2015.01.17(Sat)
繕い裁つ人(4) (KCデラックス Kiss) (2013/07/12) 池辺 葵 |
「時が経つと凪いでくる。忘れられるのね、人は」
親友の結婚式のためにウエディングドレスを仕立てることになった市江。
思い出されるのは洋裁店の初代であった祖母が母のために仕立てた一着のウエディングドレス。
着られることのなかった祝福の服に込めた想いとは。
そして、その祖母の服を飾る展示会が、百貨店で開かれることに。
今回は、市江さんと藤井さんのすれ違い巻だったなーと思います。
庄司さんとの結婚が決まり、少しずつ変わっていく牧さんを見ている市江さん。
その市江さんに、藤井さんは
「市江さんは誰にも 何ひとつ譲っちゃだめだと思いますよ」
「何かひとつでも失くしたら 南市江という仕立て屋ではいられなくなる」
と。
聞きようによっては“今”の市江さんを大絶賛しているようですが、私にはこれが呪いの言葉のように聞こえました。

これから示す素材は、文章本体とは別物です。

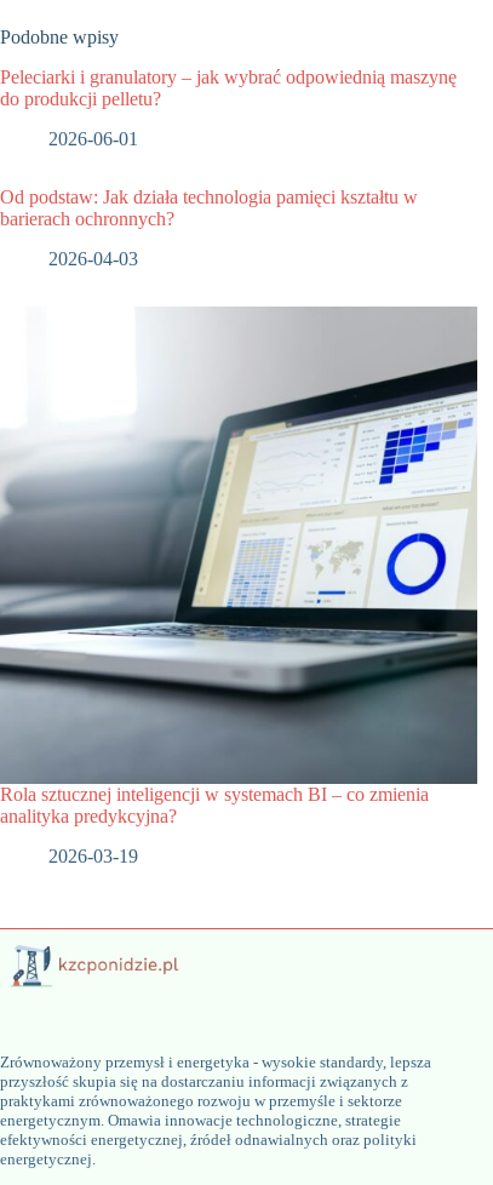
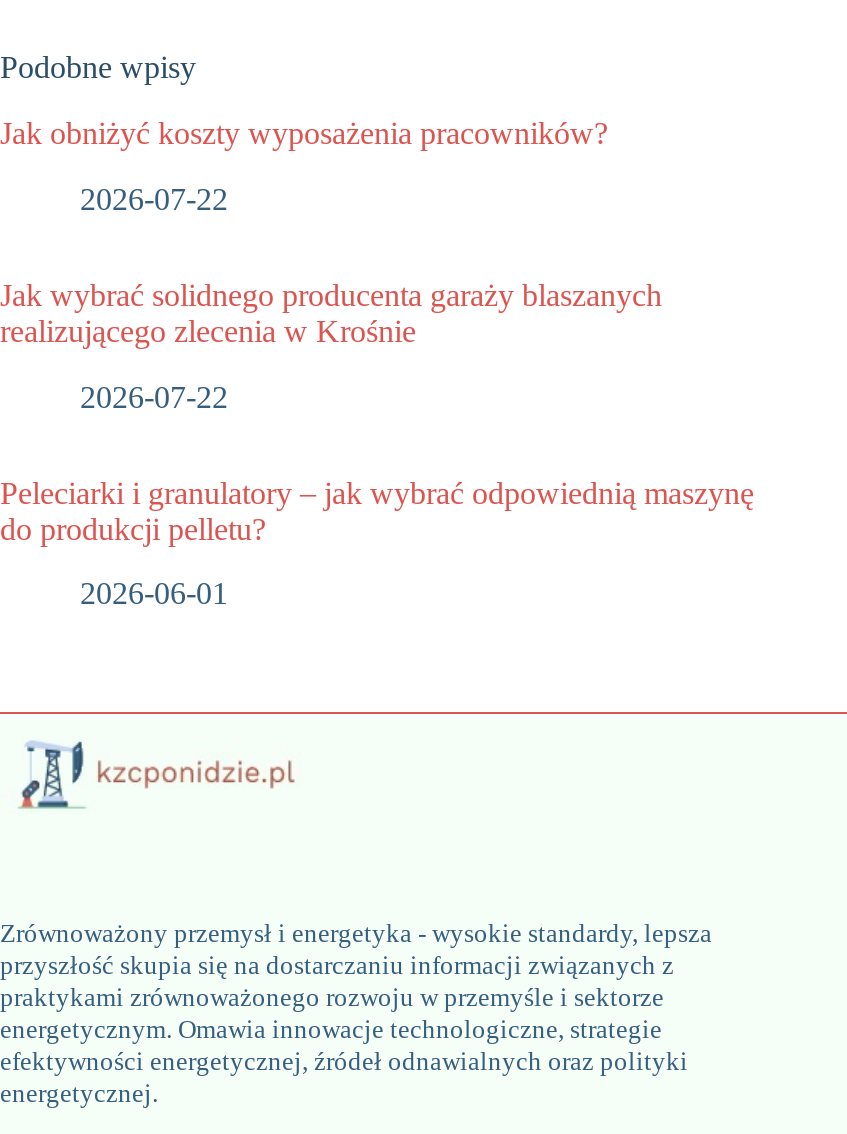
none -> [0,116,662,413] Jak obniżyć koszty wyposażenia pracowników? | 2026-07-22 | Jak wybrać solidnego producenta garaży blaszanych | realizującego zlecenia w Krośnie | 2026-07-22
moved [0,67,457,149] -> [0,475,754,611]: Peleciarki i granulatory – jak wybrać odpowiednią maszynę | do produkcji pelletu? | 2026-06-01
[0,186,418,269] Od podstaw: Jak działa technologia pamięci kształtu w | barierach ochronnych? | 2026-04-03 -> none
[0,307,478,866] [image] | Rola sztucznej inteligencji w systemach BI – co zmienia | analityka predykcyjna? | 2026-03-19 -> none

祖母の仕立て屋を引き継いで模索していく最中の市江さん。
市江さんは確固とした意思を持っているように見えますが、どうしたって時代の変化というのはあります。
時代に、人に合わせて、市江さんのやり方は変わるはず。
そして市江さんも、そう思っているのではないかな。
そんな彼女に藤井さんが言った言葉は、彼女を縛るものでしかないような気がします。
だから、という訳ではないでしょうが、その後もちょくちょく、二人の間には見えない壁か河が存在しているようでした。
どうしても隔たりを感じる。。。
そこへいくと翔くんの直球は分かりやすくていいですねw
「ほっといても人って変わってくんじゃないんすか?」
「藤井さん 市江さんが変わっちゃやなの?」
とか(笑)
ずばっと言い、ずばーっと聞いてくれたw
多分、自分の知らないところで変わってしまうのがヤなのではないかなーと思うのですが。
どうでしょう。
そうは言っても、やはり市江さんは骨の髄まで仕立て屋なんですね。
子ども時分の出来事も、お祖母さんを貶されて睨んでいるのかと思いきや、闇夜に浮かぶドレスを見ていたとは。
それで
「私はものごころつく前から仕立て屋でしたから」
って。
「どんな顔で言ってんのかと思って」
て、思った藤井さんの気持ちがなんだかよく分かります。
この巻では牧さんがご結婚。
おめでとうございます~。
そして憎いのが巻末おまけ漫画。
前巻で離婚された、さつきさんのお話が。
あのワンピースは、さつきさんの希望で仕立てたものかしら。。。
洋服をオーダーするくらいに気持ちが回復したってことなのかな。
だとしたら嬉しいです。
やっぱり洋服によって、人は気分が変わるよなー。
元気な姿が見られてよかった。私まで嬉しくなってしまいます。
結婚、といえば、市江さんのお母さんとお祖母さんのエピソードも今回出てきました。
あの、明るくて朗らかな感じのお母さんが、まさかお父さんと駆け落ち染みたことをやっていたとは!
情熱的~。
生まれてすぐ、お祖母さんに引き取られて洋裁の技術を教え込まれたという市江さん。
その後のお話でも、ランドセルを背負った市江さんとお祖母さんの二人しか家にはいない様子が描かれています。
…ということは、実は市江さんとお母さんって、結構な年数一緒に暮らしていなかったのでは。。。
なかなか複雑な家庭環境で育っているんですね、市江さん。
お母さんとお祖母さんは色んなすれ違いを経てきたようですが、お祖母さんが作ったというウエディングドレスのエピソードが素敵。
「ウエディングドレスに刺した刺繍の数は 願った幸せの数だ」
なんか素敵ですね。
オーダーものだからこそ、なエピソード。
一刺し一刺し、着る人の為にかけた手間と技術。
「この執念のような熱だけはまだわからないでいる」
と語る市江さん。
牧さんのドレスに試行錯誤している姿はあれど、そういう執念のような熱、という感じではなかったな。
この熱を市江さんが感じるのはまだ先、ということでしょうか。
牧さんは結婚してしまったけど、若手デザイナーの翔くんが“定番”の洋服を作ろうとやる気になっています。
そしてなんだかそれに巻き込まれそうな市江さん。
更に有名(?)デザイナーのアラキさんと立原さん。
新キャラですが、同じ服飾に携わる者同士、なにかありそうなような…?
今月6巻が発売。しかも最終巻だとか!
最終巻を読む前に是非とも5巻の感想を書きたいと思います。